Hi I'm Steve. I work for Microsoft and I'm going to ask you to keep buying Microsoft products. There's not much new here, we've decided make this software run only on Microsoft products so that should help you decide. If you don't use FAST, this probably won't affect you but we're looking for more ways to get you to use only Microsoft. Thanks!
Actually the full name of the company is Fast Search And Transfer (FAST).
http://en.wikipedia.org/wiki/Fast_Search_%26_Transfer
I can't speak for the commercial side of FAST ESP, but I've worked with it in the public sector where it's used in some big projects for the NHS here in the UK (but running on Windows platforms as the government is in bed with MS and the NHS is so intertwined with the company now there's little other choice). I didn't develop for it directly, just some interface stuff, but the general consensus was that it's needlessly overcomplicated in order to sell consultancy services, and needlessly wasteful of resources in order to sell hardware.
This is exactly why nobody should ever get sucked into Microsoft 'interoperability' ploys. They are not about interoperability. They are always about extending the MS monopoly into areas that they could not reach without paying lip service to interoperability.
Posted from my Android phone. Oh, I can change this? There, that's better...

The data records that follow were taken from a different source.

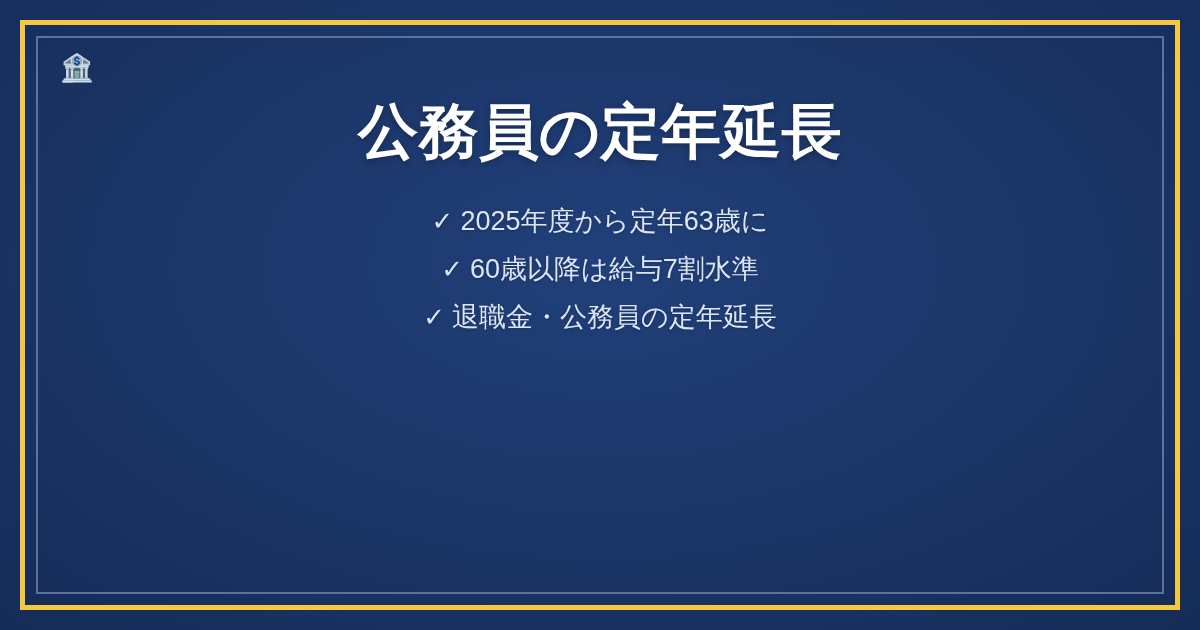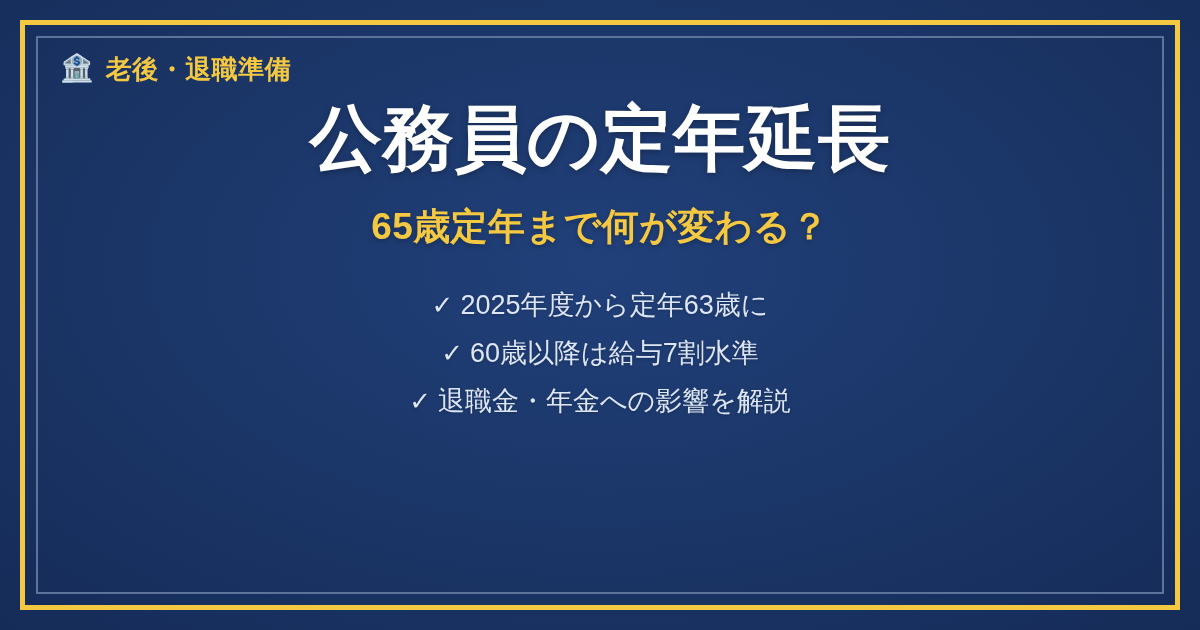"老後・退職準備" span { html: <span>老後・退職準備</span> -> none }
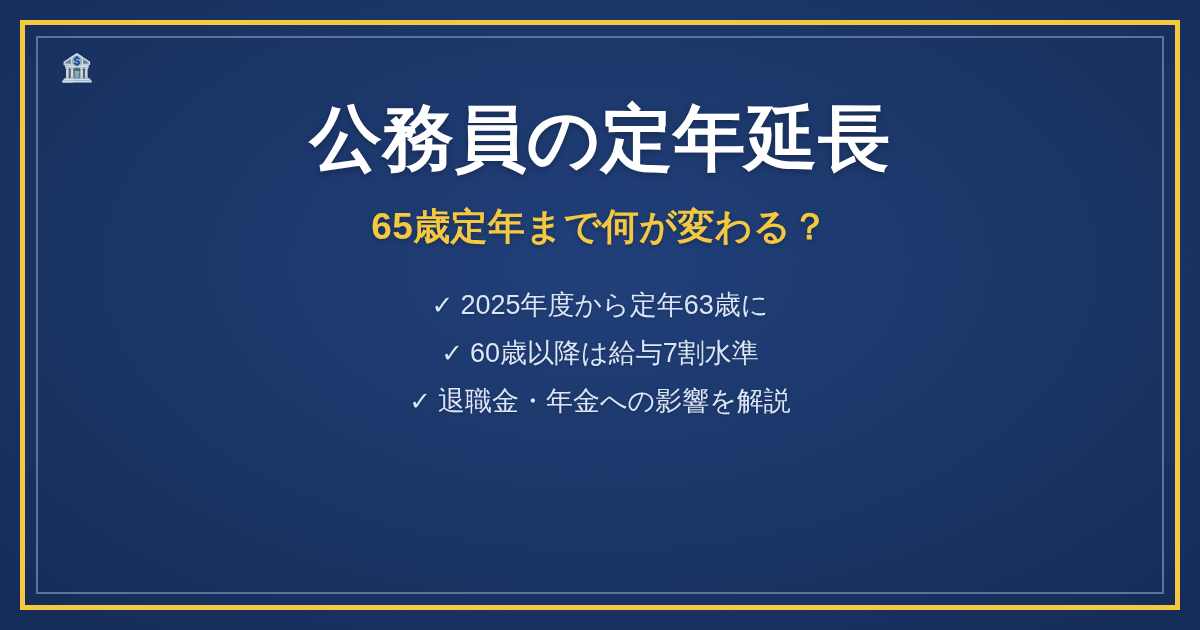"公務員の定年延長" #title-block { font-size: 72px -> 60px }
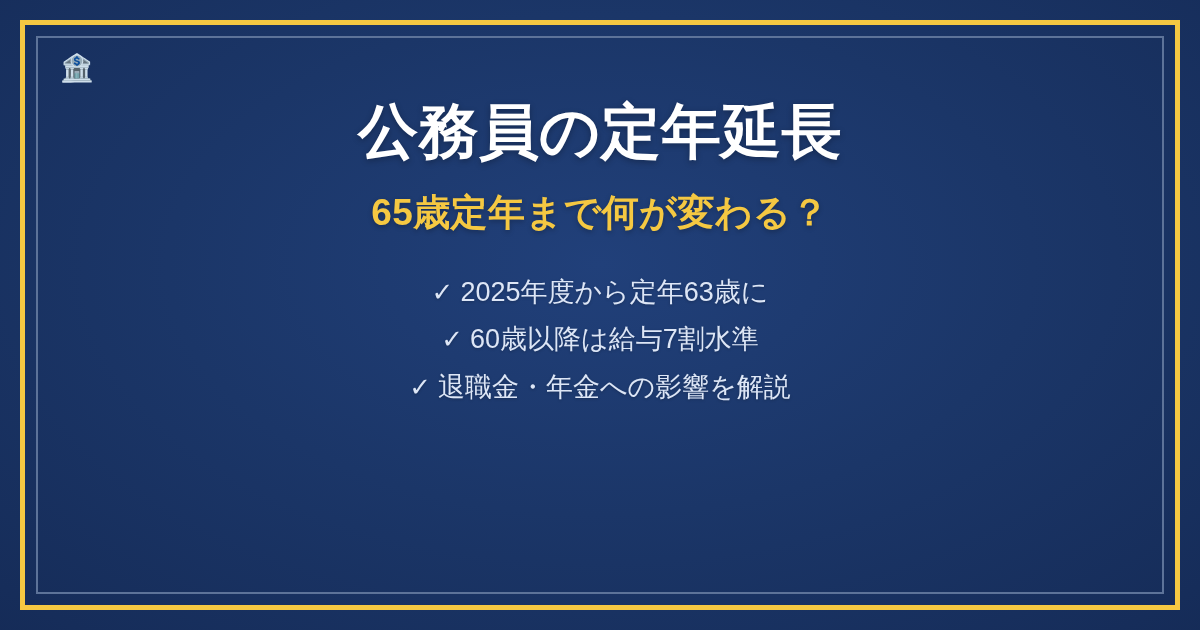"65歳定年まで何が変わる？" div { html: <div>65歳定年まで何が変わる？</div> -> none }
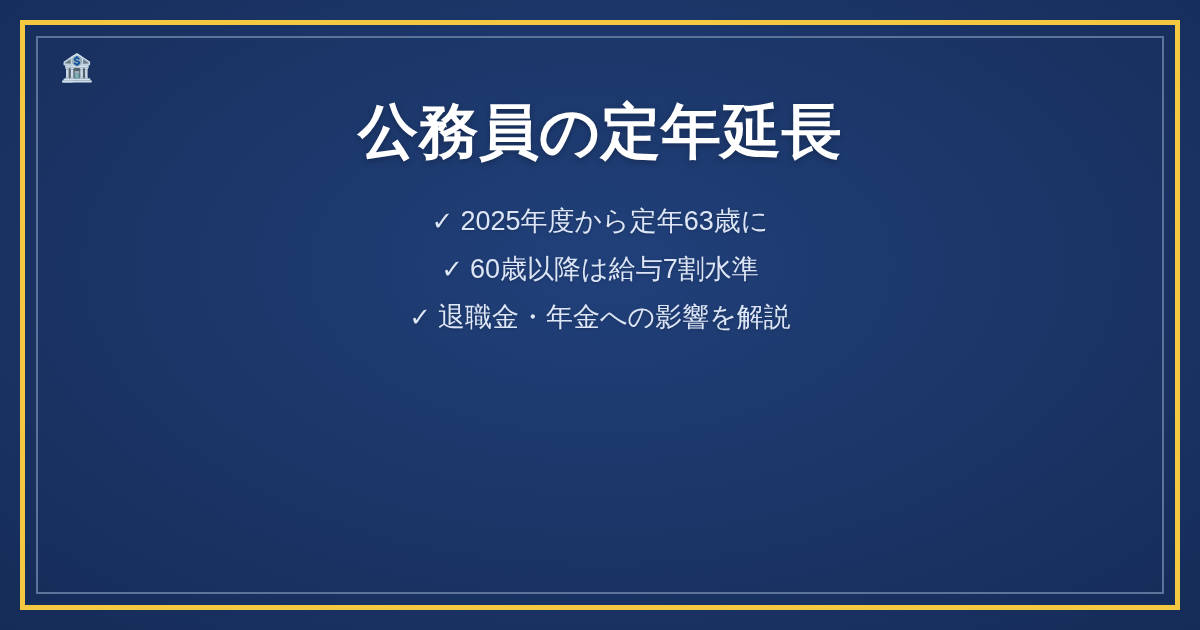"退職金・年金への影響を解説" span.bullet-text { text: 年金への影響を解説 -> 公務員の定年延長 }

You know what's funny? How German and English words look and sound the same but have entirely different meanings. "Gift" means poison in German. "Mist" is dung. And "brand" is burning (the fire kind as well as the technical grinding wear kind). It could also mean mildew. And necrosis.
I find it funny how often English words unintentionally have a far truer meaning when used as their German homonyms.
We used to have a Bill of Rights. Now, with the rights gone, all we have left is the bill.